# good .308



## big_al_09 (Feb 26, 2007)

Who makes a good quality, inexpensive .308, I'm looking to buy one, and some opinions would be great!


----------



## 280IM (Mar 28, 2005)

CZ good quality has single set tiirgger and made on a 98 Mauser Pattern 
Remmber you will get what you pay for. The CZ shots well right out of the box and will hold it value


----------



## Horsager (Aug 31, 2006)

Weatherby Vanguard synthetic.


----------



## huntin1 (Nov 14, 2003)

*SAVAGE*

And my preference is the 10FP

huntin1


----------



## stainless (Dec 2, 2005)

10FP, well priced and very accurate


----------



## Yote Killer (Feb 26, 2007)

I Just Got The New .308 Savage With The Accu Trigger, Shoots Great.


----------



## weasle414 (Dec 31, 2006)

He's looking for one less than the $500+ ones you guys are mentioning. I told him the Stevens model 300 would be good. Well priced and still a tack driver(for the price.)


----------



## big_al_09 (Feb 26, 2007)

yeah, weasle is right,i guess i should'vebeenalittlemore specific on my pricerange


----------



## weasle414 (Dec 31, 2006)

Hey Alec, I checked at the gunshop downtown for the Stevens, $299. I went to H&H in Maple Lake, too and they're gonna give me a call back tomorow with a price.


----------



## big_al_09 (Feb 26, 2007)

sweet, keep me posted.


----------



## stainless (Dec 2, 2005)

Stevens is also a great choice. Same as a Savage minus the accu trigger and a different color stock..........even better priced.


----------



## Bloodyblinddoors (Oct 25, 2006)

Oh, Hey Alec. I'd suggest the .243 rather than the .308. But I guess it depends on what you will be hunting more of. I'm assuming you'll be hunting coyotes more than deer, so I'd say .243.

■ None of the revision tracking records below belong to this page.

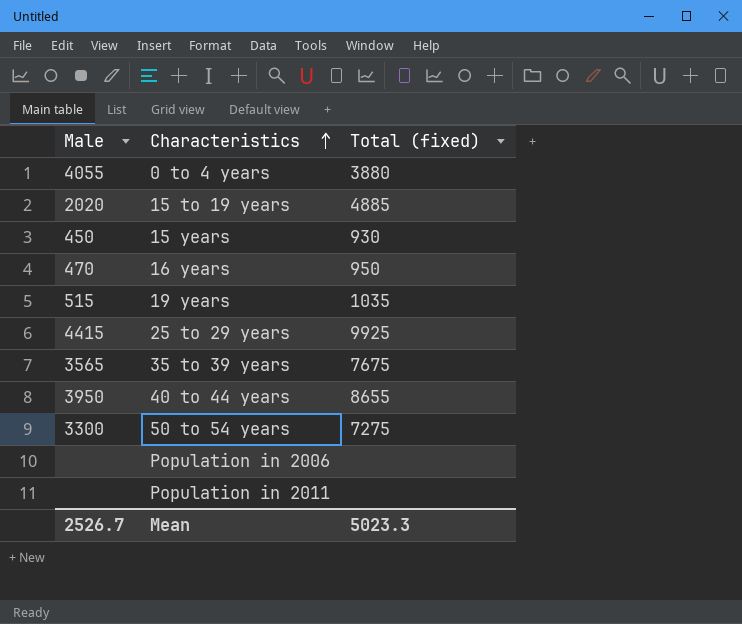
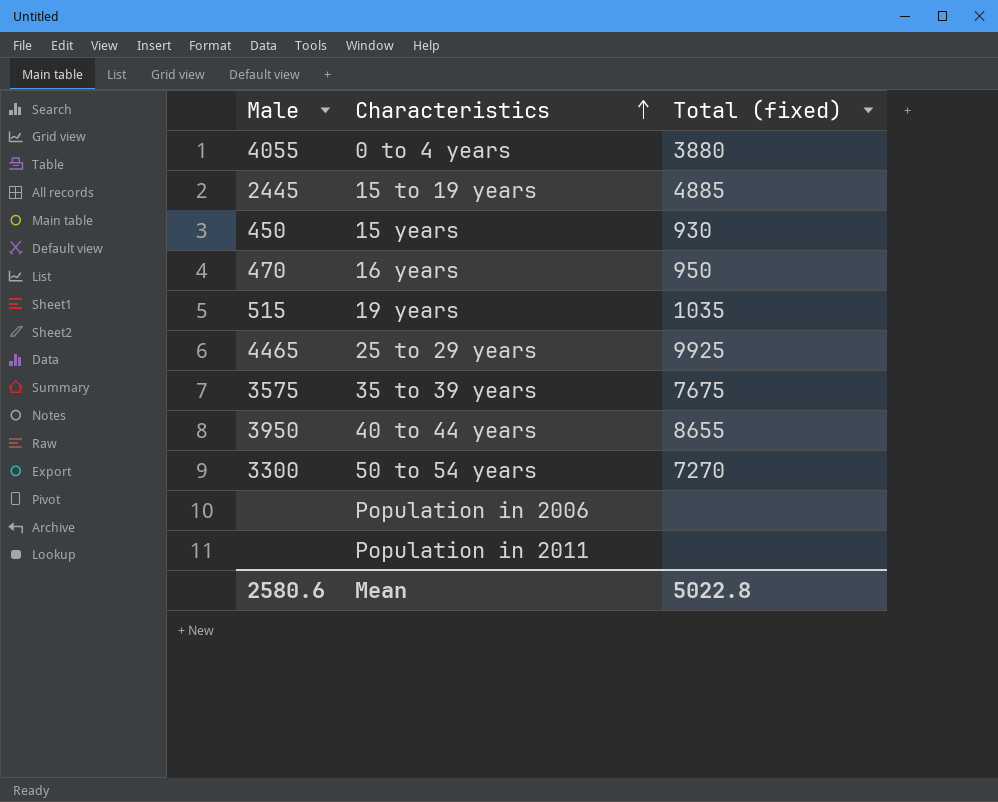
15 to 19 years | Male: 2020 -> 2445
25 to 29 years | Male: 4415 -> 4465
35 to 39 years | Male: 3565 -> 3575
50 to 54 years | Total (fixed): 7275 -> 7270
Mean | Male: 2526.7 -> 2580.6
Mean | Total (fixed): 5023.3 -> 5022.8

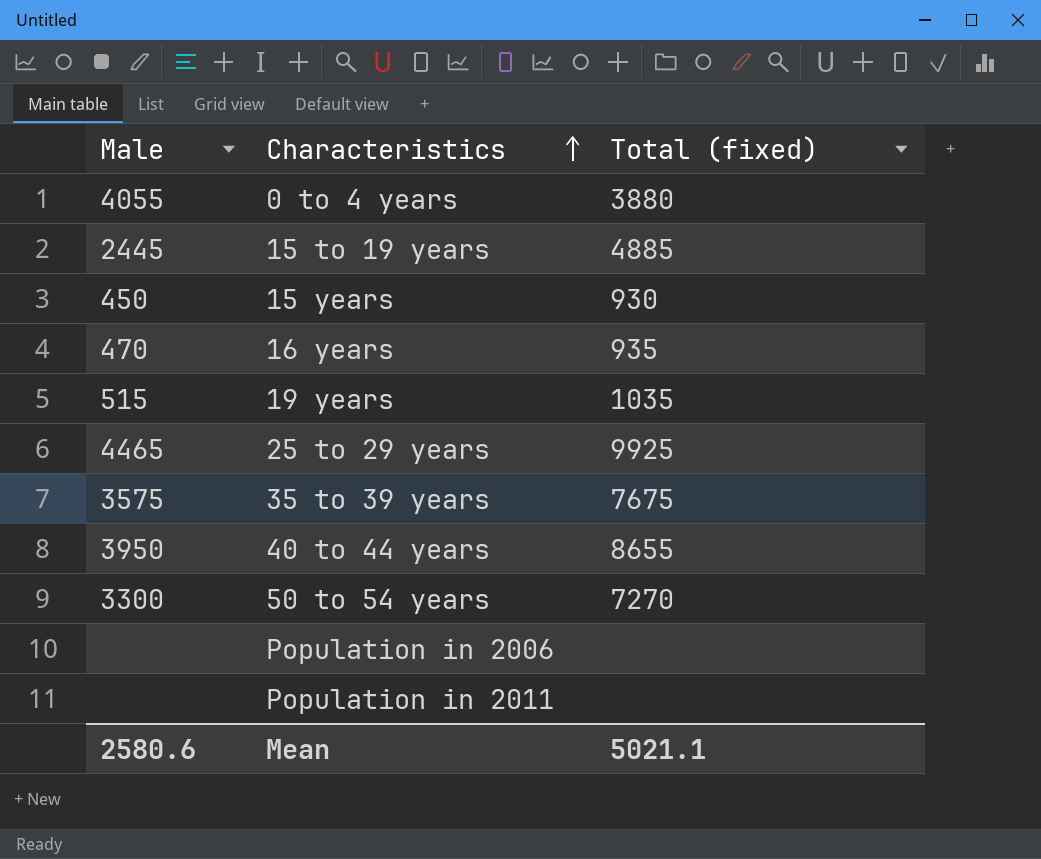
16 years | Total (fixed): 950 -> 935
Mean | Total (fixed): 5022.8 -> 5021.1

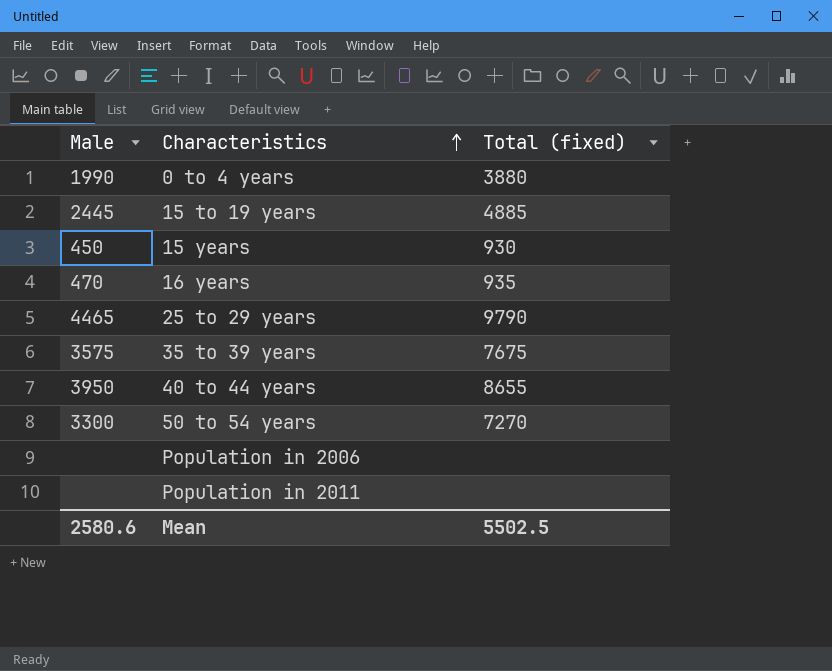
row 19 years: 515 | 1035 -> none
0 to 4 years | Male: 4055 -> 1990
25 to 29 years | Total (fixed): 9925 -> 9790
Mean | Total (fixed): 5021.1 -> 5502.5

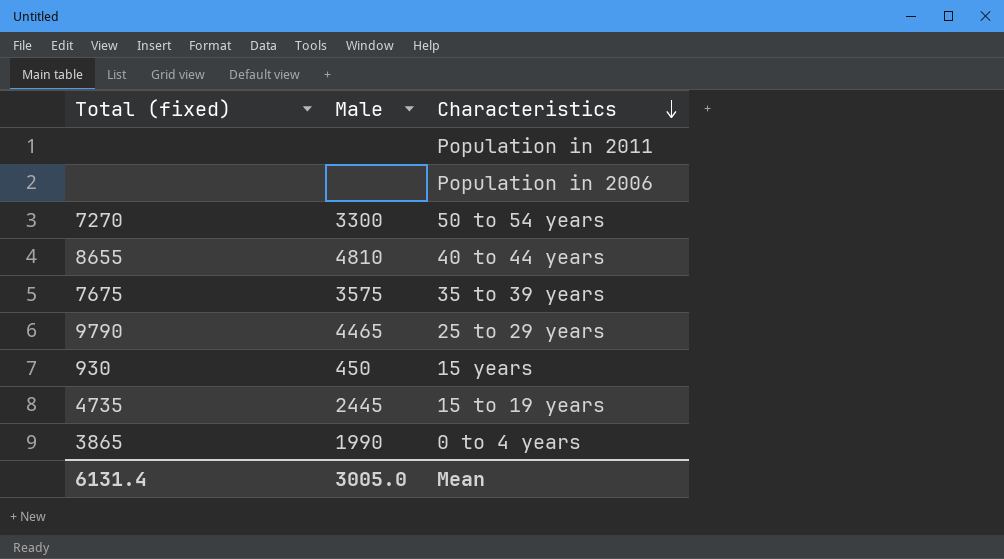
row order: Characteristics ascending -> Characteristics descending
column Total (fixed) | position: 3 -> 1
row 16 years: 470 | 935 -> none
40 to 44 years | Male: 3950 -> 4810
15 to 19 years | Total (fixed): 4885 -> 4735
0 to 4 years | Total (fixed): 3880 -> 3865
Mean | Total (fixed): 5502.5 -> 6131.4
Mean | Male: 2580.6 -> 3005.0

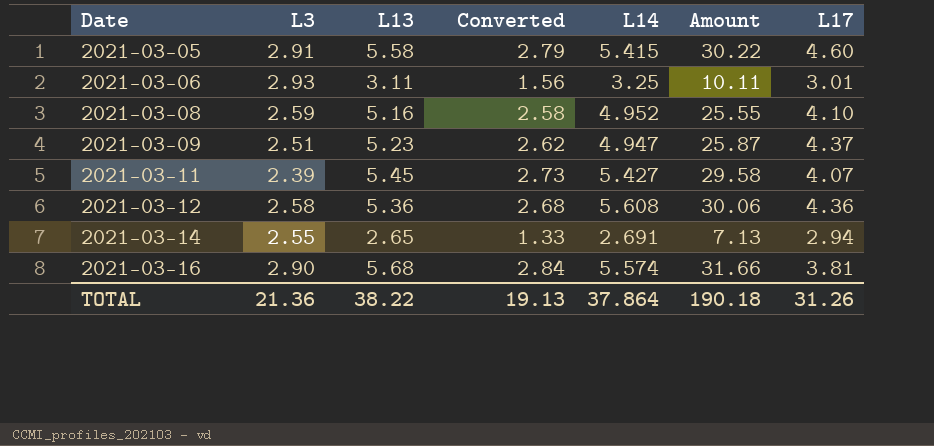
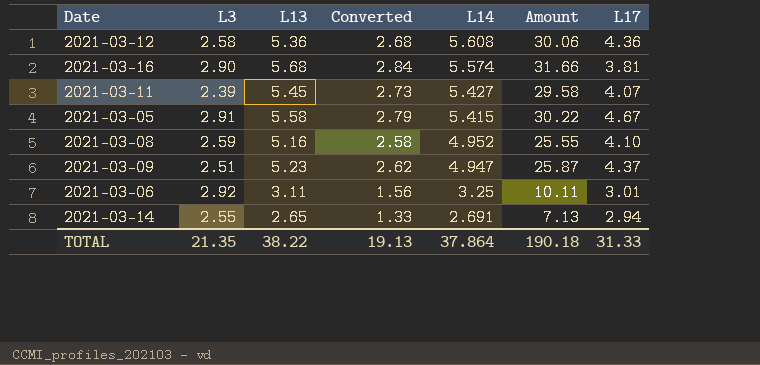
row order: Date ascending -> L14 descending
2021-03-05 | L17: 4.60 -> 4.67
2021-03-06 | L3: 2.93 -> 2.92
TOTAL | L3: 21.36 -> 21.35
TOTAL | L17: 31.26 -> 31.33

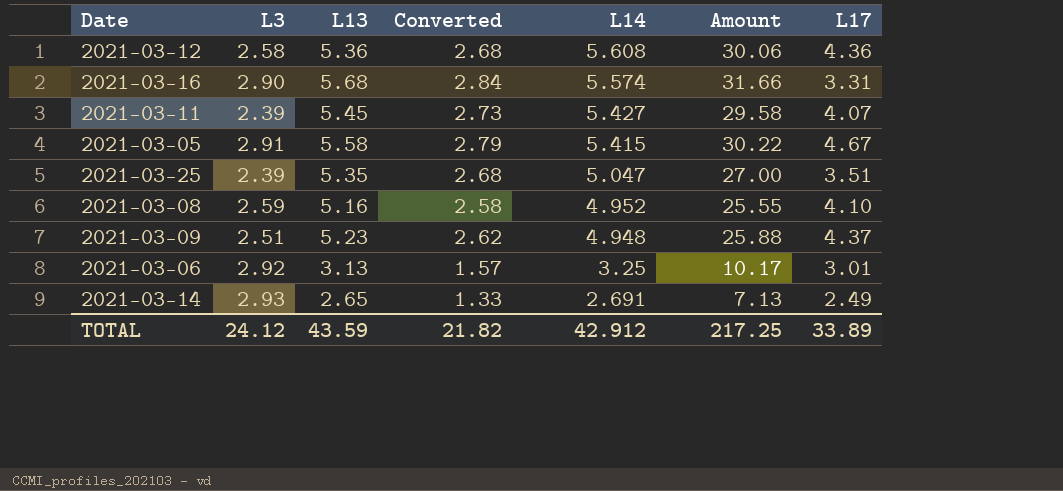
2021-03-16 | L17: 3.81 -> 3.31
row 2021-03-25: none -> 2.39 | 5.35 | 2.68 | 5.047 | 27.00 | 3.51
2021-03-09 | L14: 4.947 -> 4.948
2021-03-09 | Amount: 25.87 -> 25.88
2021-03-06 | L13: 3.11 -> 3.13
2021-03-06 | Converted: 1.56 -> 1.57
2021-03-06 | Amount: 10.11 -> 10.17
2021-03-14 | L3: 2.55 -> 2.93
2021-03-14 | L17: 2.94 -> 2.49
TOTAL | L3: 21.35 -> 24.12
TOTAL | L13: 38.22 -> 43.59
TOTAL | Converted: 19.13 -> 21.82
TOTAL | L14: 37.864 -> 42.912
TOTAL | Amount: 190.18 -> 217.25
TOTAL | L17: 31.33 -> 33.89

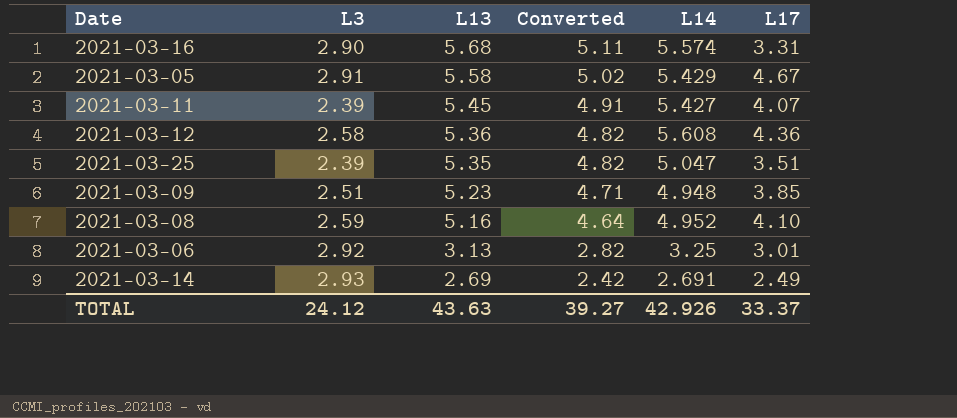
row order: L14 descending -> L13 descending
column Amount | formula: [L13] * [L14] -> none
column Converted | formula: [L13] * 0.5 -> [L13] * 0.9
2021-03-05 | L14: 5.415 -> 5.429
2021-03-09 | L17: 4.37 -> 3.85
2021-03-14 | L13: 2.65 -> 2.69
TOTAL | L13: 43.59 -> 43.63
TOTAL | Converted: 21.82 -> 39.27
TOTAL | L14: 42.912 -> 42.926
TOTAL | L17: 33.89 -> 33.37

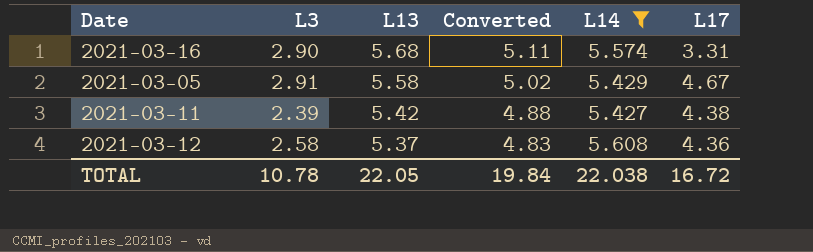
filter: none -> L14 >= 5.427
2021-03-11 | L13: 5.45 -> 5.42
2021-03-11 | Converted: 4.91 -> 4.88
2021-03-11 | L17: 4.07 -> 4.38
2021-03-12 | L13: 5.36 -> 5.37
2021-03-12 | Converted: 4.82 -> 4.83
TOTAL | L3: 24.12 -> 10.78
TOTAL | L13: 43.63 -> 22.05
TOTAL | Converted: 39.27 -> 19.84
TOTAL | L14: 42.926 -> 22.038
TOTAL | L17: 33.37 -> 16.72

Dont listen to Alex with that "The .243 bullet exploded on a peice of alfalfa" story either :lol: . That truely was a freak occurance and is not normal. :wink:


----------



## big_al_09 (Feb 26, 2007)

yeah Phil, I gave it some more thought and I think i'll listen to you. Thanks for all the input with the calling and now the gun.


----------



## big_al_09 (Feb 26, 2007)

thanks for the input everyone, i really appreciate the info. :beer:


----------



## sasquatch2000 (Feb 2, 2007)

308 Win. (SB2-208)


----------